Le personnel est maintenu à Goma, mais il n’a pas pu se déplacer hors de la ville et est confiné dans ses bureaux. «Nous craignons que les pillages se poursuivent et la situation est très tendue», a ajouté Max Hadorn.

De son côté, le Haut Commissariat de l’ONU pour les réfugiés (HCR) a estimé mercredi qu’environ 45’000 personnes avaient fui le camp de Kibati au nord de Goma, alors que 30’000 environ n’étaient arrivés du nord que la veille, fuyant devant les rebelles. Depuis le regain d’affrontements au Nord-Kivu fin 2006, les agences humanitaires estiment le nombre de déplacés internes à près d’un million.

L’ONU et la communauté internationale doivent tirer parti du cessez-le-feu pour avancer sur le processus de paix rapidement, parce qu’aucune solution militaire au conflit n’est possible, a déclaré Kevin Kennedy, responsable de la communication de la MONUC.

swissinfo et les agences

L’est de la RDC est resté déchiré par les haines résiduelles du génocide rwandais de 1994, qui a vu le massacre d’au moins 800’000 Tutsi et Hutu modérés et l’exode de plus d’un million de Hutus au Congo.

Ces derniers ont créé des milices qui alimentent le conflit congolais. Reprochant au président Joseph Kabila de défendre ceux-là, le général tutsi Laurent Nkunda a quitté l’armée congolaise il y a quelques années pour prendre la tête des rebelles.

La Suisse est active dans la région des Grands Lacs (Rwanda, Burundi, Congo) depuis les années 60. L’aide au développement y a commencé en 1963 lors de l’Indépendance du Rwanda.
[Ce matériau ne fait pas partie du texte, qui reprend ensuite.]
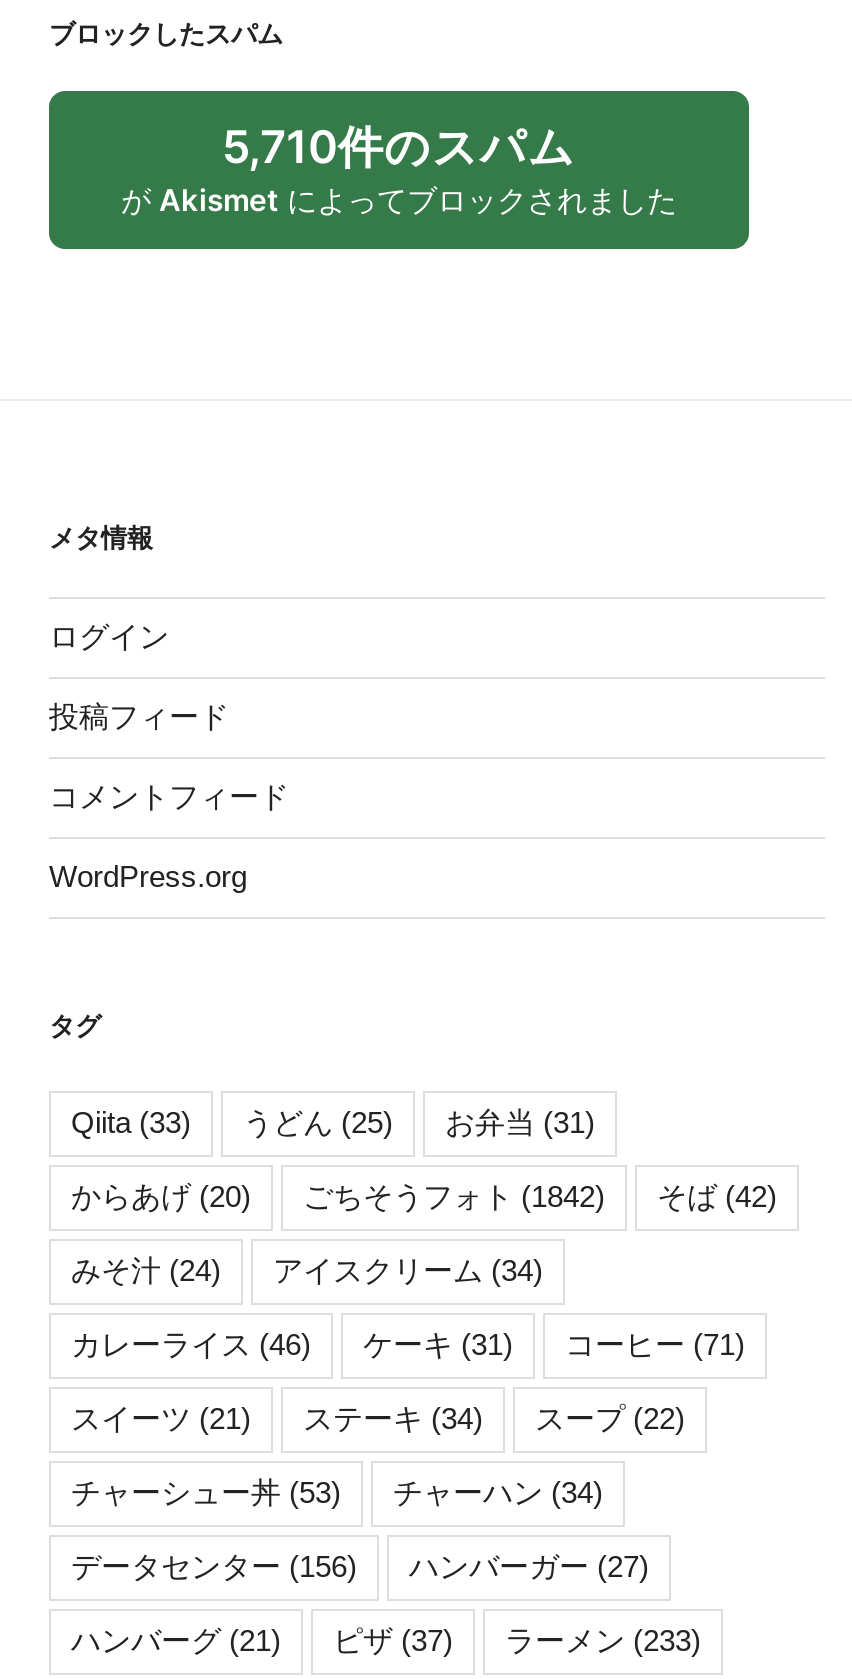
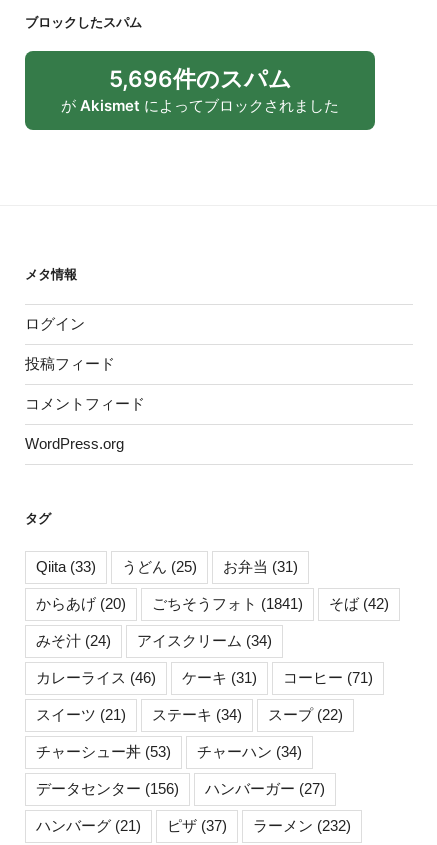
- 5,710件のスパム
+ 5,696件のスパム

- ごちそうフォト(1842)
+ ごちそうフォト(1841)

- ハンバーグ(21) ピザ(37) ラーメン(233)
+ ハンバーグ(21) ピザ(37) ラーメン(232)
Ce pays a été prioritaire pour Berne jusqu’au génocide de l’été 1994.

Au début des années 90, la Suisse a diversifié son aide humanitaires à la suite des crises et conflits au Rwanda (1990-1994), au Burundi (1993-2000) et en RDC (1996-2001).

Pendant cette période, la Suisse a participé à l’aide humanitaire et aux efforts de reconstruction au Rwanda, eu Burundi, en Tanzanie, dans l’est du Congo et le nord de l’Ouganda.

En 1998, la Confédération a commencé à faciliter le processus de paix au Burundi et en RDC, qui a notamment permis la conclusion des accords d’Arusha en 2000 et de Pretoria en 2002.